Les brèves chiméliennes. (4 - spécial européenes)

Couteaux ne veut pas de Ganley

La tête pensante principale du MPF Paul-Marie Couteaux ne veut pas de Decan Ganley, ce milliardaire atlantiste et libéral à la richesse mondialisée et finançant la campagne de Phillipe de Villiers (chef du MPF) et Frédéric Nihous (chef du CPNT). C'est tout à son honneur. Puisqu'encore une fois, on ne peut pas mettre n'importe quoi dans les valeurs portant le souverainisme français.
Cela dit, on trouvera toujours regrettable une chamaillerie de plus entre les nationaux. Mais Couteaux est un intransigeant défenseur de la souveraineté au-dessus des clivages politiques classiques. On peut rappeler qu'il avait appelé à voter blanc au second tour des dernières élections présidentielles, sous prétexte clair et pertinent que les deux finalistes de celle-ci ne défendaient aucunement la souveraineté de la nation française (personnellement, je n'ai pas pu choisir entre les deux finalistes et j'ai fait la même démarche que Couteaux).
Pour les prochaines élections européennes, on parle d'un rapprochement avec Nicolas Dupont-Aignan. En tout cas, son discours souhaitant le rassemblement des nationaux de tous bords - même si la question reste ouverte selon moi - est totalement respectable.

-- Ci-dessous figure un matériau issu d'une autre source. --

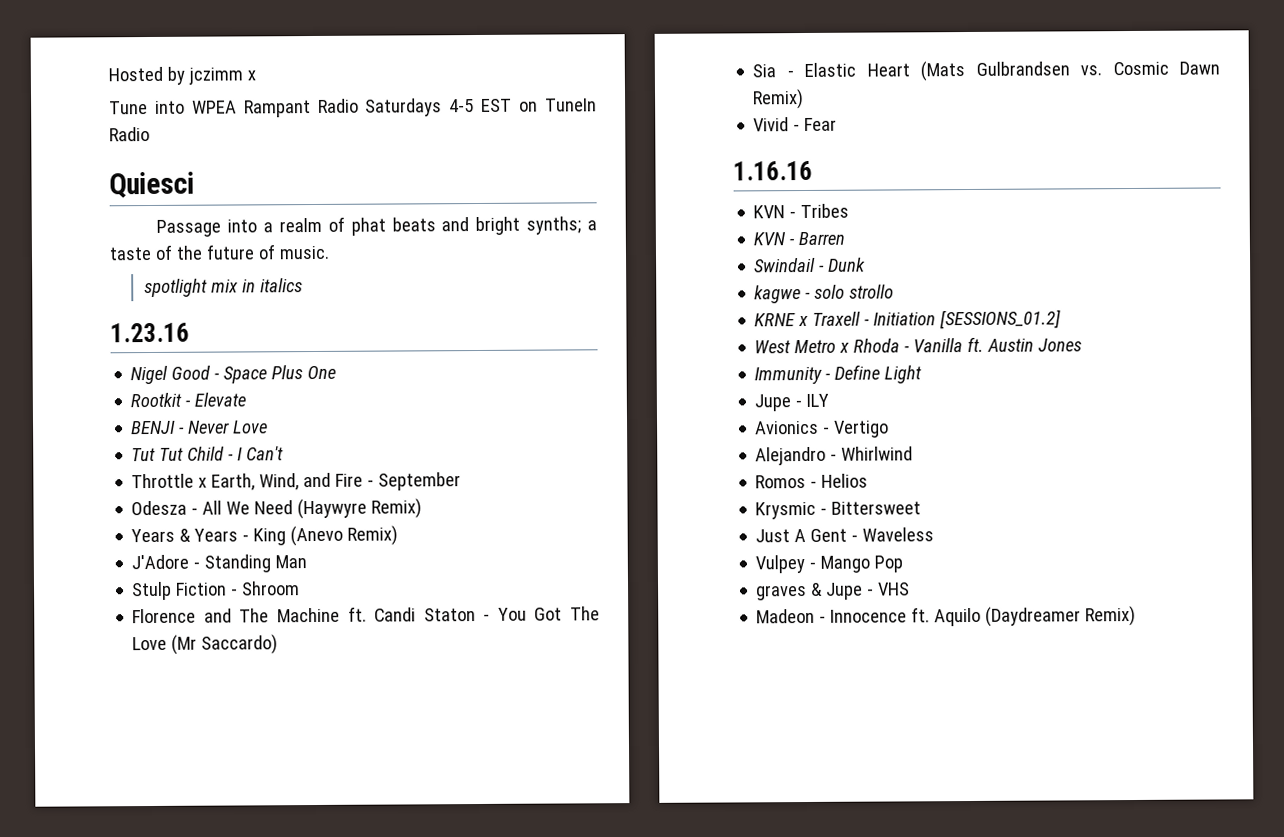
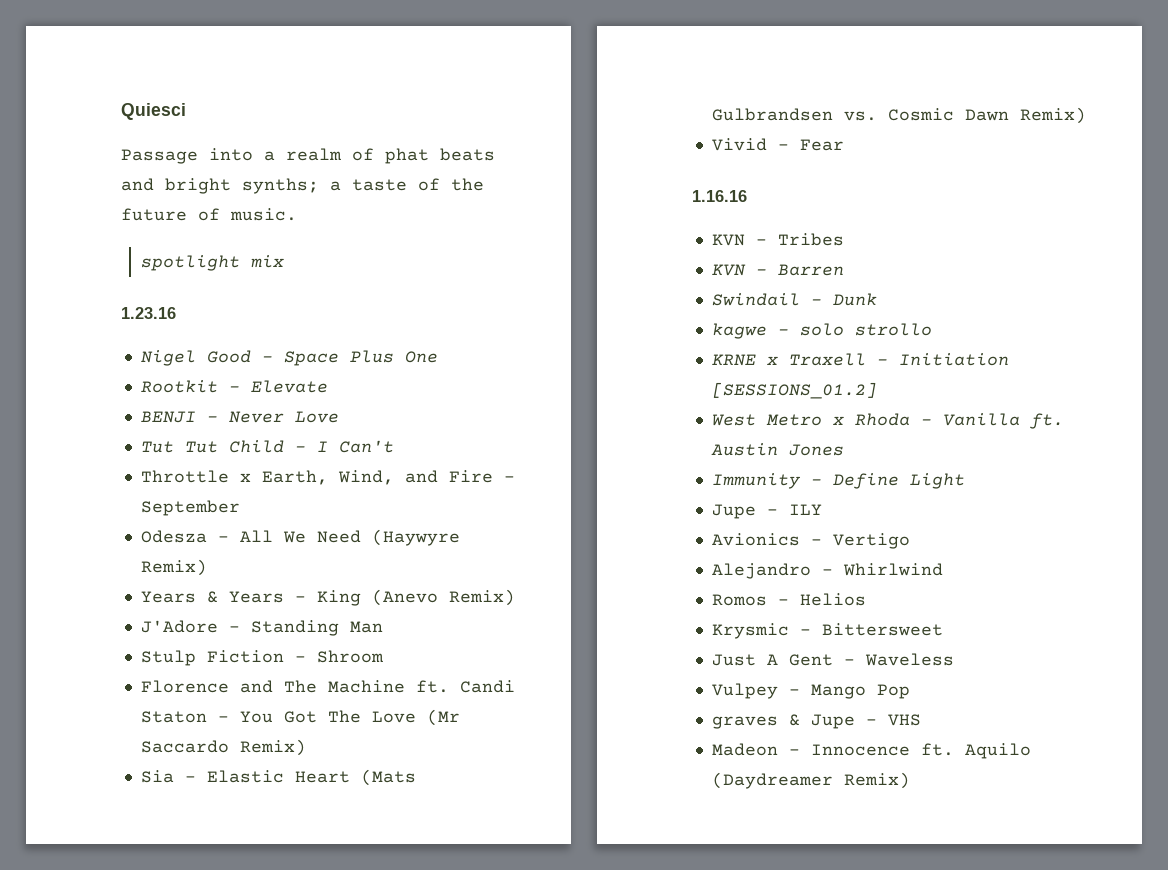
[108,66,256,85] [109,98,598,118] [109,127,150,142] Hosted by jczimm x // Tune into WPEA Rampant Radio Saturdays 4-5 EST on TuneIn Radio // -> (121, 111) none
[241,278,303,293] in italics -> (285, 261) none
[201,634,279,655] Saccardo) -> [140,739,306,756] Saccardo Remix)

Un front de gauche, oui... mais républicain !

Jean-Pierre Chevènement ne parle plus d'alliance avec le Parti Socialiste aux prochaines élections européennes mais plutôt d'une alliance avec le Parti De Gauche de Jean-Luc Mélanchon et les Parti Communiste. A priori intéressante alliance, si toutefois sa proposition politique inclut la défense des souverainetés des nations d'Europe et n'est pas, en outre, trop "rouge". Je doute peu du républicanisme de Mélanchon - même s'il fricote avec des politiques allemands nostalgiques de la RDA - mais ce qu'ils appelleraient le Front de Gauche doit mettre les choses au clair avec les communistes qui depuis des années font surtout dans l'idéologie antinationiste primaire. Prolétaires de tous les peuples unissez-vous, qu'ils disent ! Encore faut-il que les peuples - autrement dit les nations, dans le sens politique - existent encore. Affaire à suivre.